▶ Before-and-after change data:
★ ★ ★ ★ ★
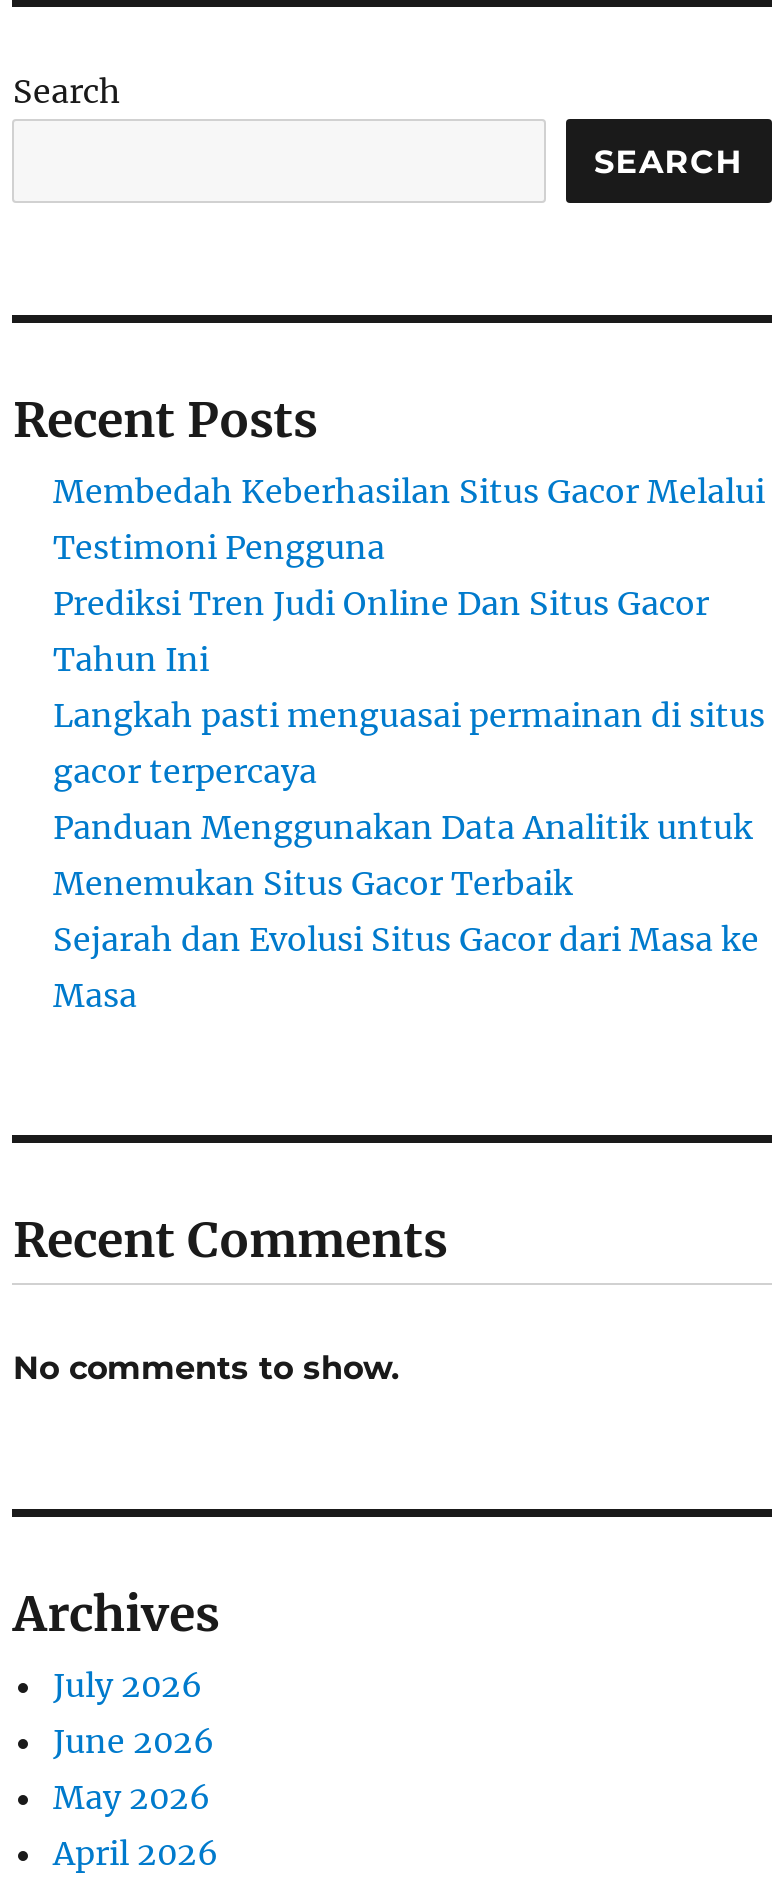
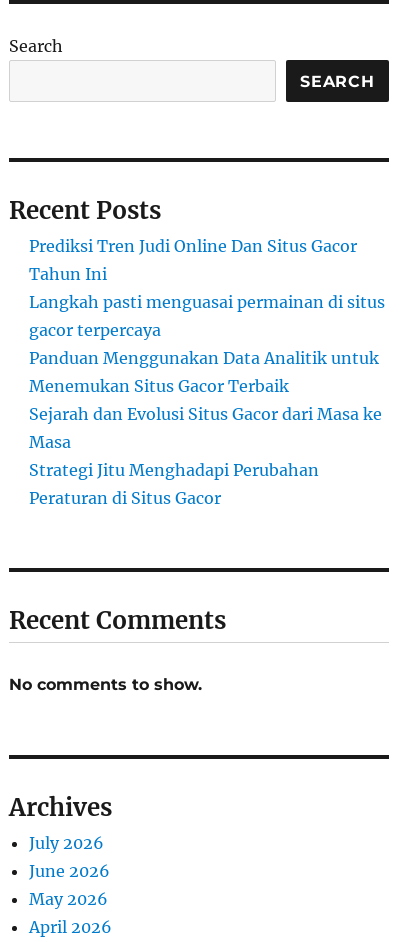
- Membedah Keberhasilan Situs Gacor Melalui
- Testimoni Pengguna

moved up: Prediksi Tren Judi Online Dan Situs Gacor | Tahun Ini | Langkah pasti menguasai permainan di situs | gacor terpercaya | Panduan Menggunakan Data Analitik untuk | Menemukan Situs Gacor Terbaik | Sejarah dan Evolusi Situs Gacor dari Masa ke | Masa

+ Strategi Jitu Menghadapi Perubahan
+ Peraturan di Situs Gacor
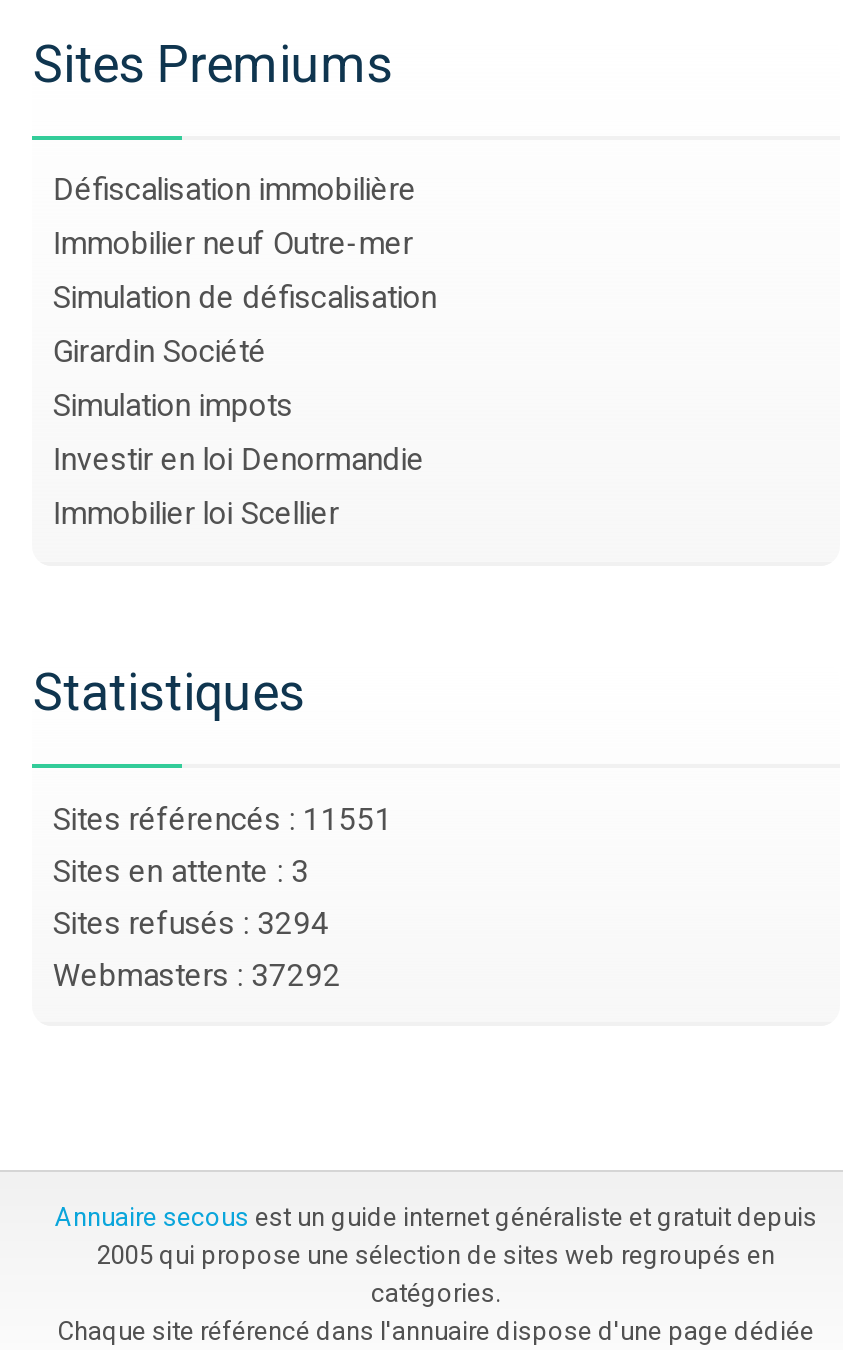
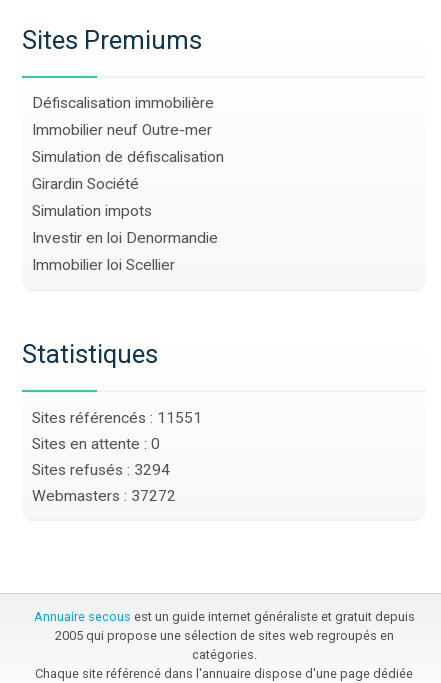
- Sites en attente : 3
+ Sites en attente : 0

- Webmasters : 37292
+ Webmasters : 37272
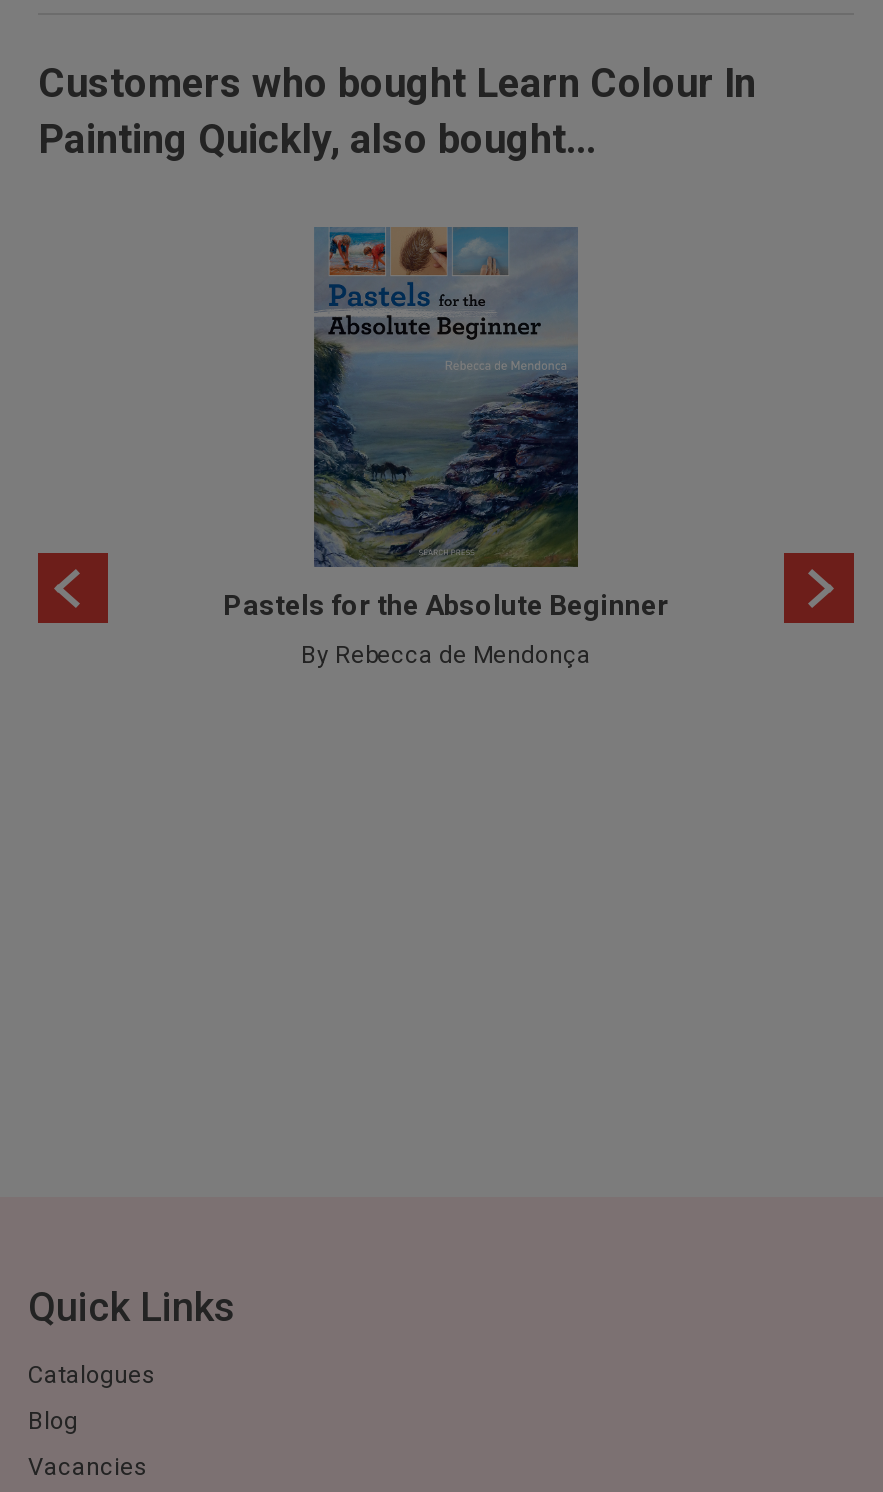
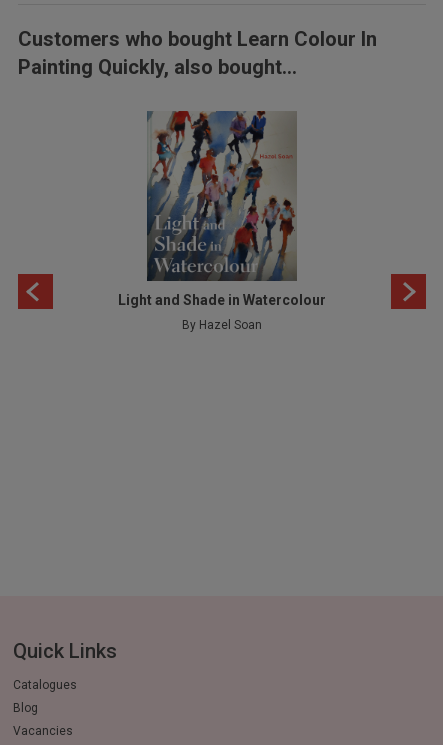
- [image]
- Pastels for the Absolute Beginner
+ [image]
+ Light and Shade in Watercolour

- By Rebecca de Mendonça
+ By Hazel Soan
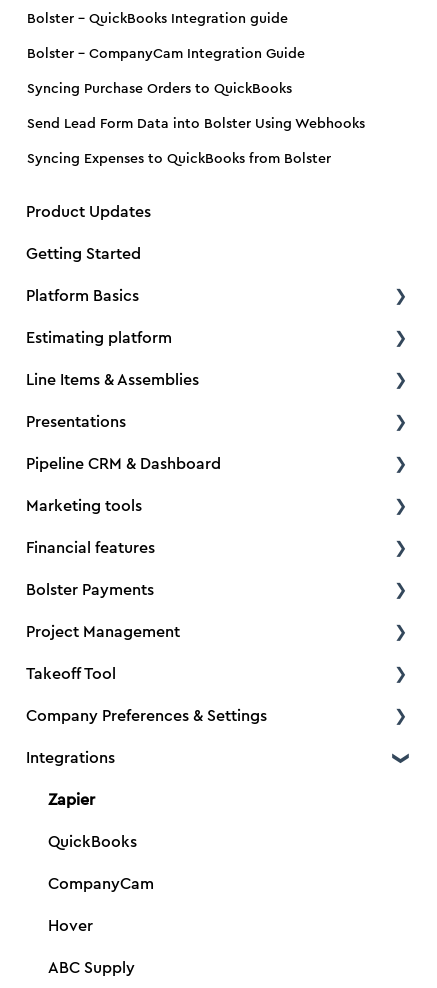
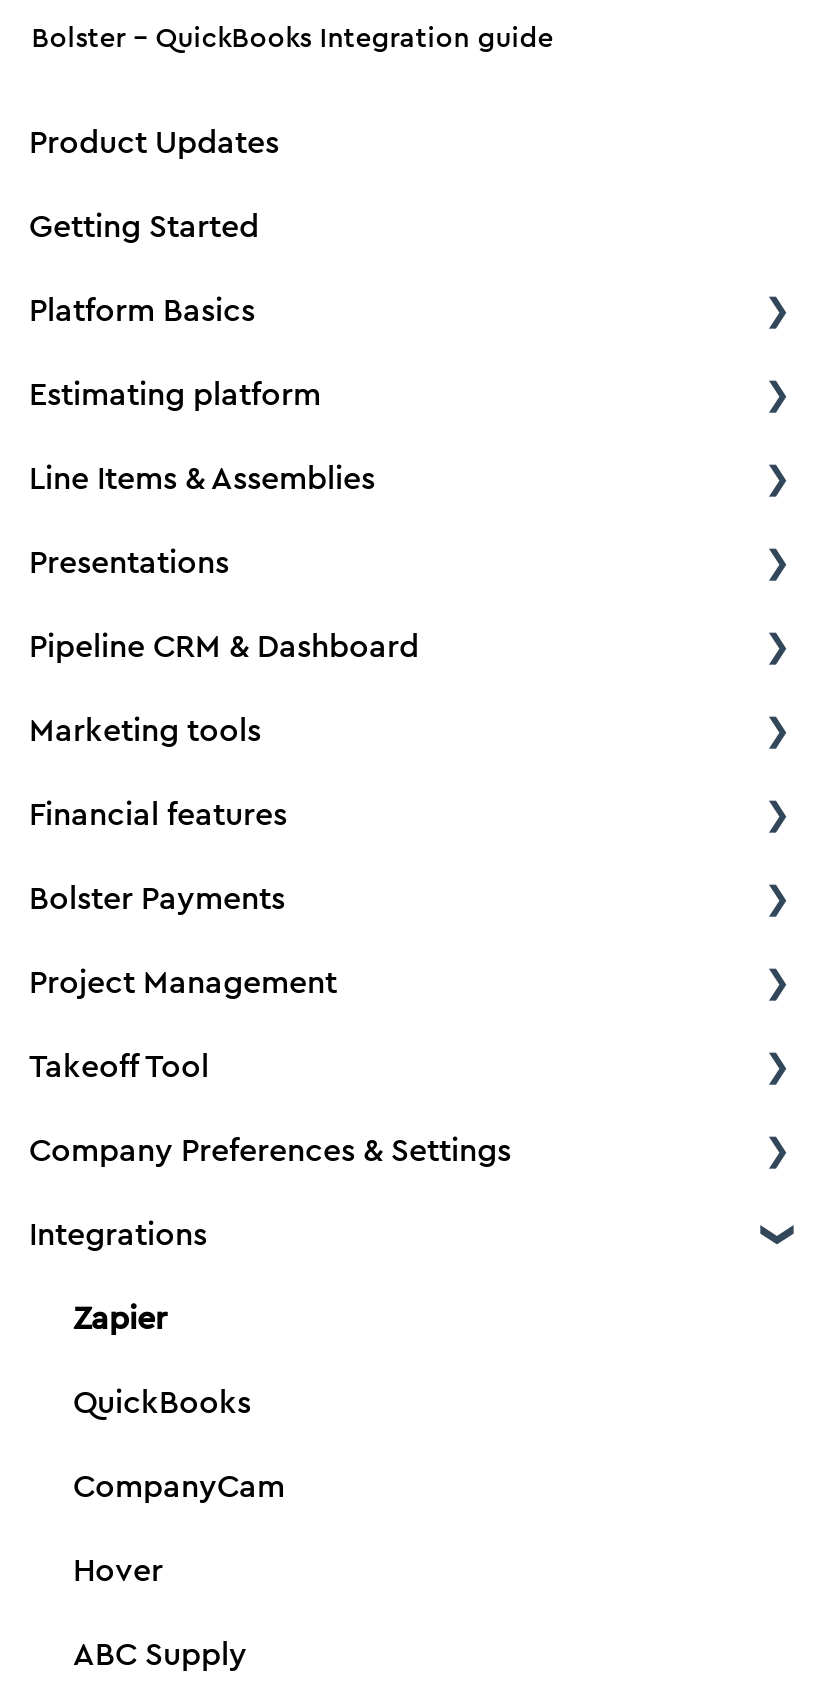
- Bolster – CompanyCam Integration Guide
- Syncing Purchase Orders to QuickBooks
- Send Lead Form Data into Bolster Using Webhooks
- Syncing Expenses to QuickBooks from Bolster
★ ★ ★ ★ ★
▶ Exercise details:
Would you write out each record above exactly, with no images?

▶ Task solution:
- Membedah Keberhasilan Situs Gacor Melalui
- Testimoni Pengguna

moved up: Prediksi Tren Judi Online Dan Situs Gacor | Tahun Ini | Langkah pasti menguasai permainan di situs | gacor terpercaya | Panduan Menggunakan Data Analitik untuk | Menemukan Situs Gacor Terbaik | Sejarah dan Evolusi Situs Gacor dari Masa ke | Masa

+ Strategi Jitu Menghadapi Perubahan
+ Peraturan di Situs Gacor
- Sites en attente : 3
+ Sites en attente : 0

- Webmasters : 37292
+ Webmasters : 37272
- [image]
- Pastels for the Absolute Beginner
+ [image]
+ Light and Shade in Watercolour

- By Rebecca de Mendonça
+ By Hazel Soan
- Bolster – CompanyCam Integration Guide
- Syncing Purchase Orders to QuickBooks
- Send Lead Form Data into Bolster Using Webhooks
- Syncing Expenses to QuickBooks from Bolster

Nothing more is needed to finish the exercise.